Chef Biography
Louis Osteen was born in Anderson, South Carolina to a family in the theatre business. In 1975, he left the theatre business to pursue his passion for cooking and apprenticed in Atlanta with Chef Francose Del-crosse. Five years later, in 1980, he moved to Pawleys Island, South Carolina to open Pawleys Island Inn.
In 1989, in a desire to reach a larger audience, he opened Louis’s Charleston Grill in the Omni Hotel in Charleston, South Carolina.
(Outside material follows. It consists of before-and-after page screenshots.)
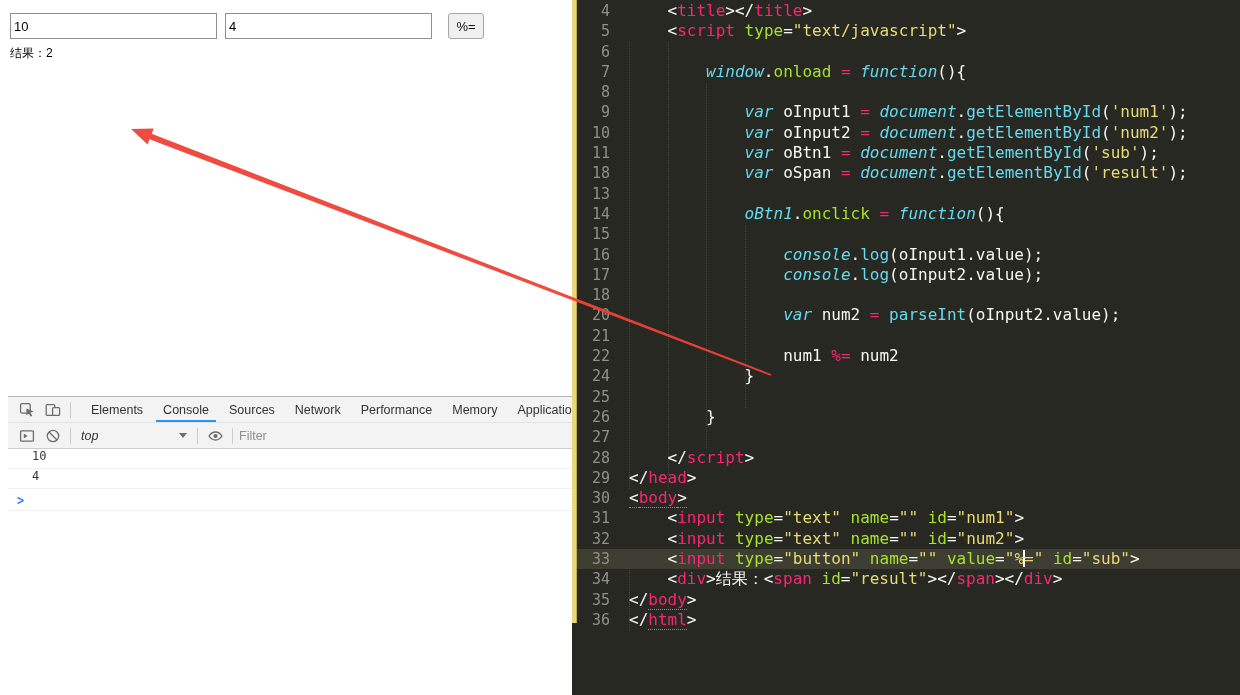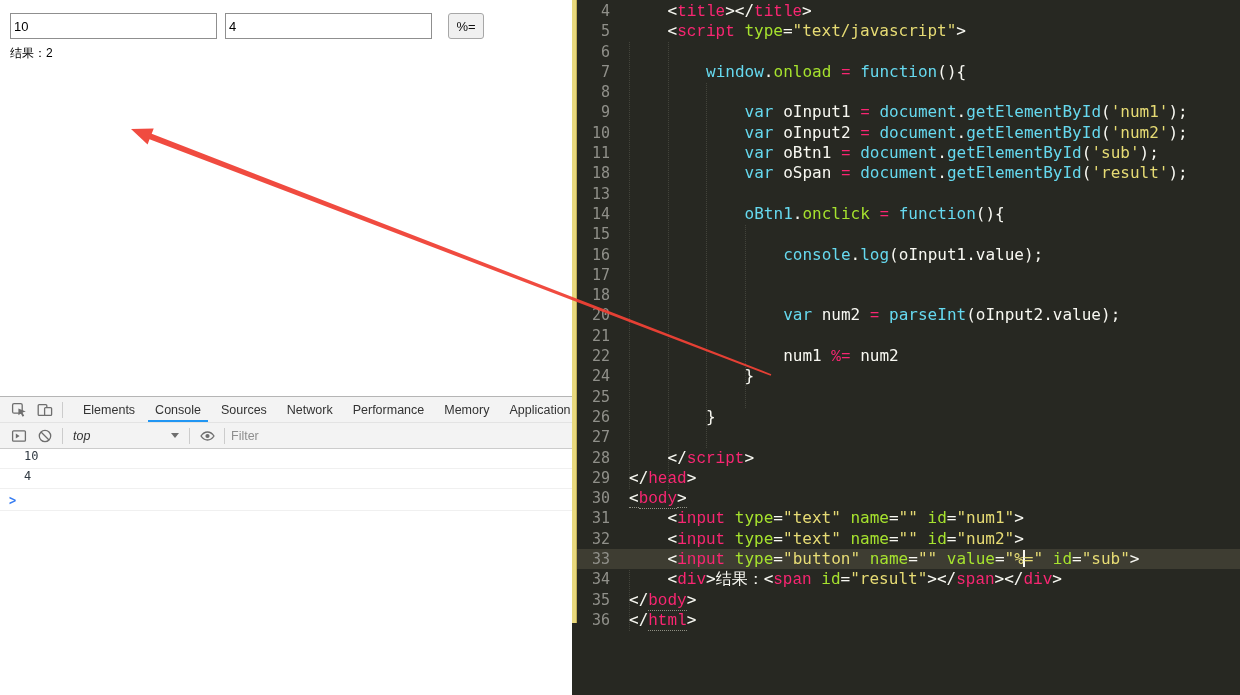--- a/index.html
+++ b/index.html
@@ -55,7 +55,7 @@
   .gut { flex:none; width:38px; text-align:right; color:#90908a; font:15px/20.3px "DejaVu Sans Mono", monospace; }
   .code { margin:0 0 0 19px; font:16px/20.3px "DejaVu Sans Mono", monospace; white-space:pre; tab-size:4; -moz-tab-size:4; color:var(--c-w,#f8f8f2); }
   .tok.w  { color:var(--c-w,#f8f8f2); }
-  .tok.p  { color:var(--c-p,#f92672);font-family:Liberation Mono, monospace; }
+  .tok.p  { color:var(--c-p,#f92672); }
   .tok.g  { color:var(--c-g,#a6e22e); }
   .tok.y  { color:var(--c-y,#e6db74); }
   .tok.c  { color:var(--c-c,#66d9ef); }

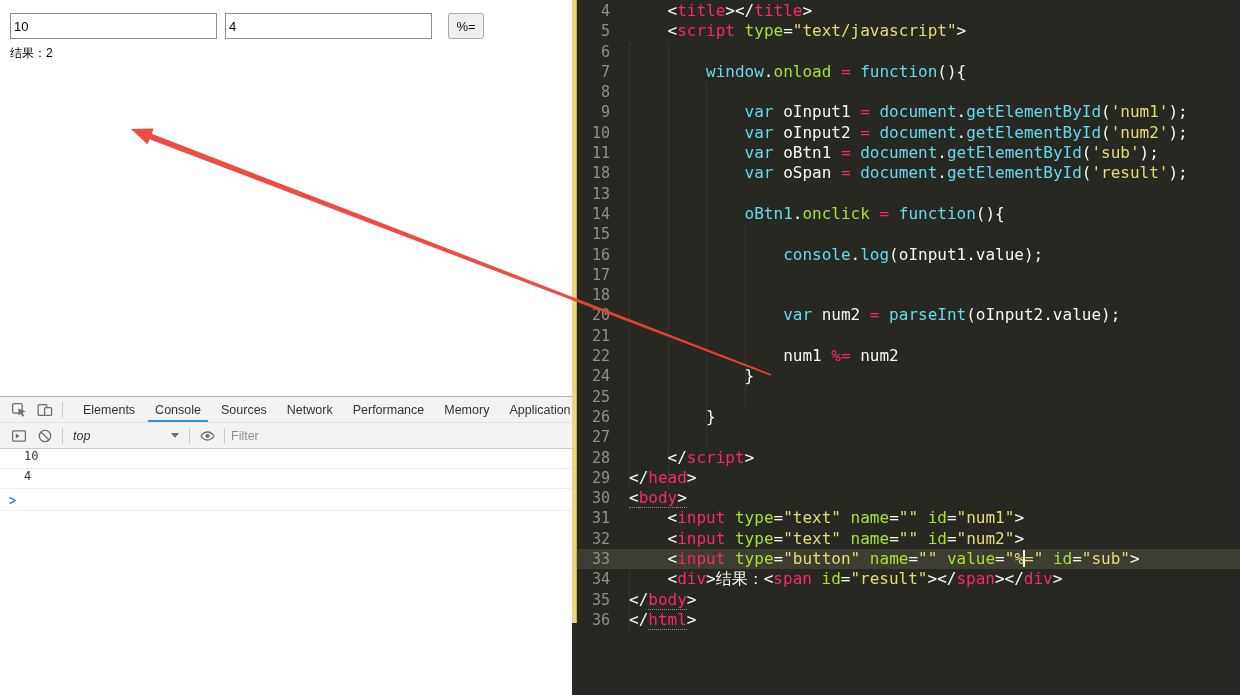--- a/index.html
+++ b/index.html
@@ -59,7 +59,7 @@
   .tok.g  { color:var(--c-g,#a6e22e); }
   .tok.y  { color:var(--c-y,#e6db74); }
   .tok.c  { color:var(--c-c,#66d9ef); }
-  .tok.ci { color:var(--c-c,#66d9ef); }
+  .tok.ci { color:var(--c-c,#66d9ef); font-style:italic; }
   .tok.ul { border-bottom:1px dotted #8f8f83; }
   .tok.caret { display:inline-block; width:2px; height:17px; background:#f8f8f0; margin:0 -1px; vertical-align:-3px; }
   .indent-guide { position:absolute; width:0; border-left:1px dotted #43443b; }

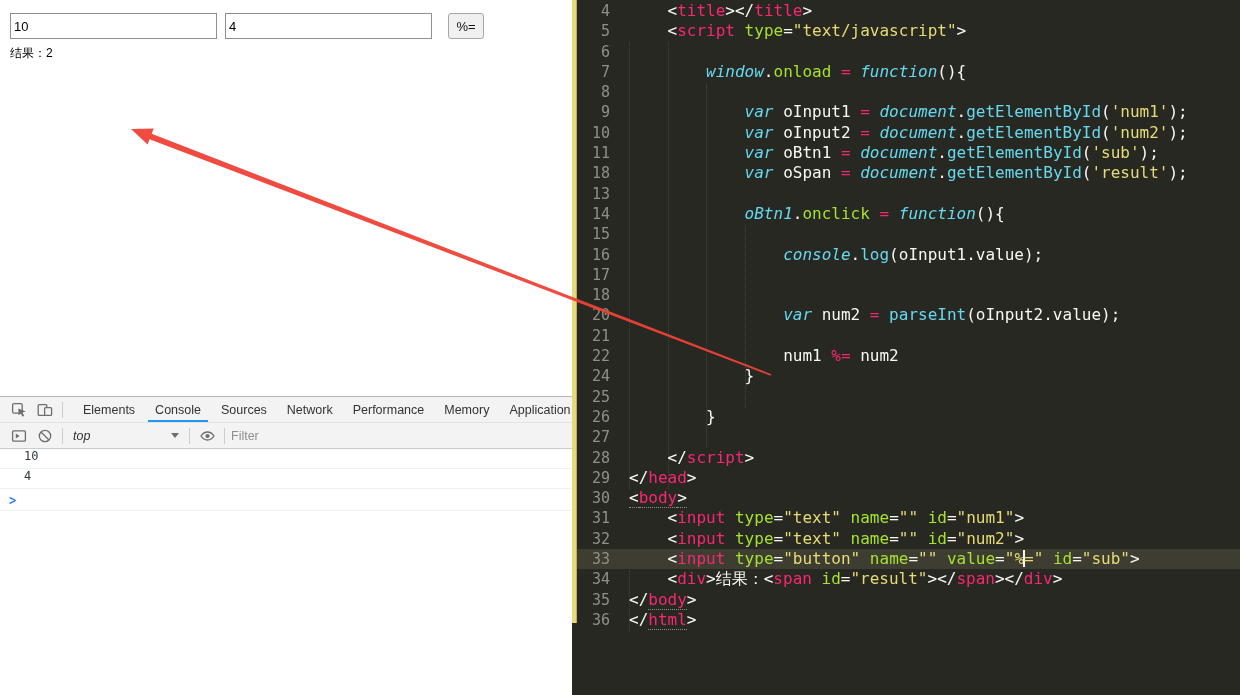--- a/index.html
+++ b/index.html
@@ -209,6 +209,7 @@
         </div>
         <div class="line">
           <span class="gut">17</span>
+          <pre class="code"><span class="tok w">				</span><span class="tok ci">console</span><span class="tok w">.</span><span class="tok c">log</span><span class="tok w">(oInput2.value);</span></pre>
         </div>
         <div class="line">
           <span class="gut">18</span>

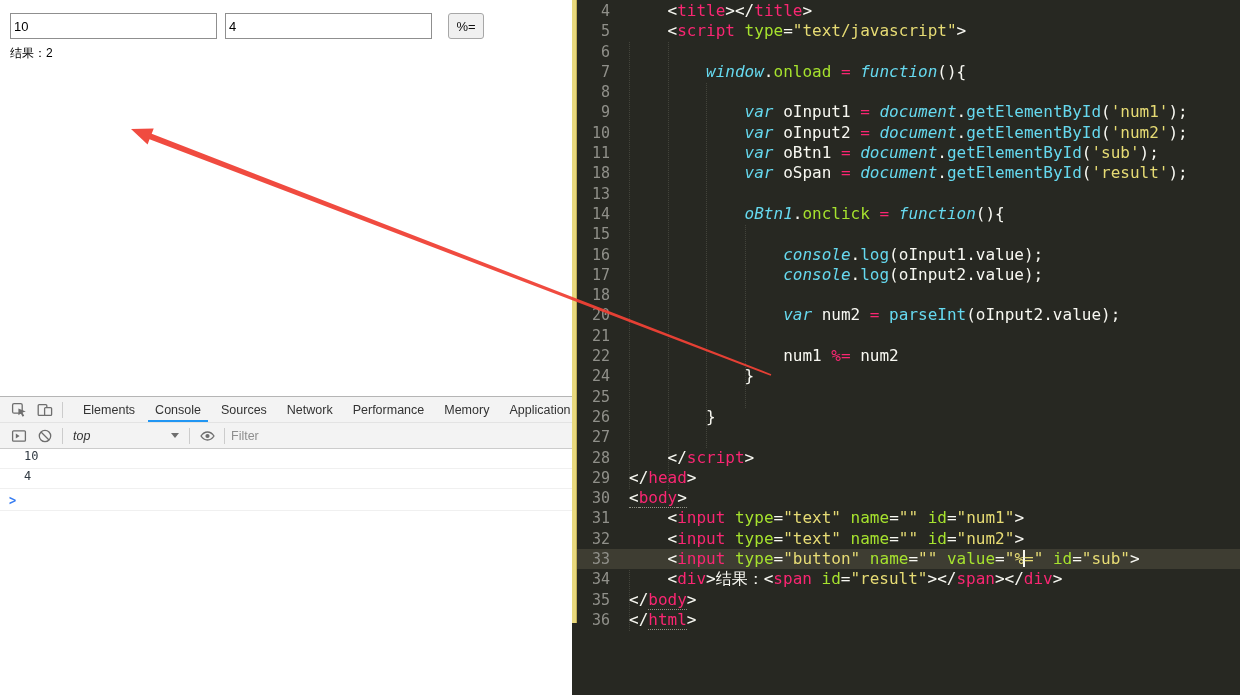--- a/index.html
+++ b/index.html
@@ -26,7 +26,7 @@
   .result-line { position:absolute; left:10px; top:45px; font-size:12px; color:#000; }
 
   
-  .devtools { position:absolute; left:0; top:396px; width:572px; height:299px; background:#fff; border-top:1px solid #b5b5b5; }
+  .devtools { position:absolute; left:8px; top:396px; width:572px; height:299px; background:#fff; border-top:1px solid #b5b5b5; }
   .dt-row { display:flex; align-items:center; background:#f3f3f3; }
   .dt-tabsrow { height:26px; border-bottom:1px solid #e3e3e3; padding-left:6px; overflow:hidden; }
   .dt-toolbar { height:26px; border-bottom:1px solid #ccc; padding-left:6px; }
The awards rolled in, and in 1996 the Great Chefs television crew showed up to tape him for the Discovery Channel’s Great Chefs of the South series.
In 2007, Chef Osteen moved out to Las Vegas to open Louis’s Las Vegas and also the Fish Camp Bar, but timing was bad and the economy out there was crashing, so he tied up as executive corporate chef for the LXR Resorts in Boca Raton, Florida. After that, he moved on to executive chef for the Lake Rabun Hotel in northeast Georgia, followed by a stint with the Nashville Hospitality Group running their Watermark, Fish & Co., and Blind Pig restaurants. In 2012, he returned to Pawleys Island to open Louis’s at Pawleys Island.
In January of 2016, Chef Osteen was involved in a terrible car wreck and suffered serious injuries. He has recovered, but is resting comfortably at home in Highlands, North Carolina and working on his own line of artisan specialty foods under the label Louis’s Lowcountry Larder.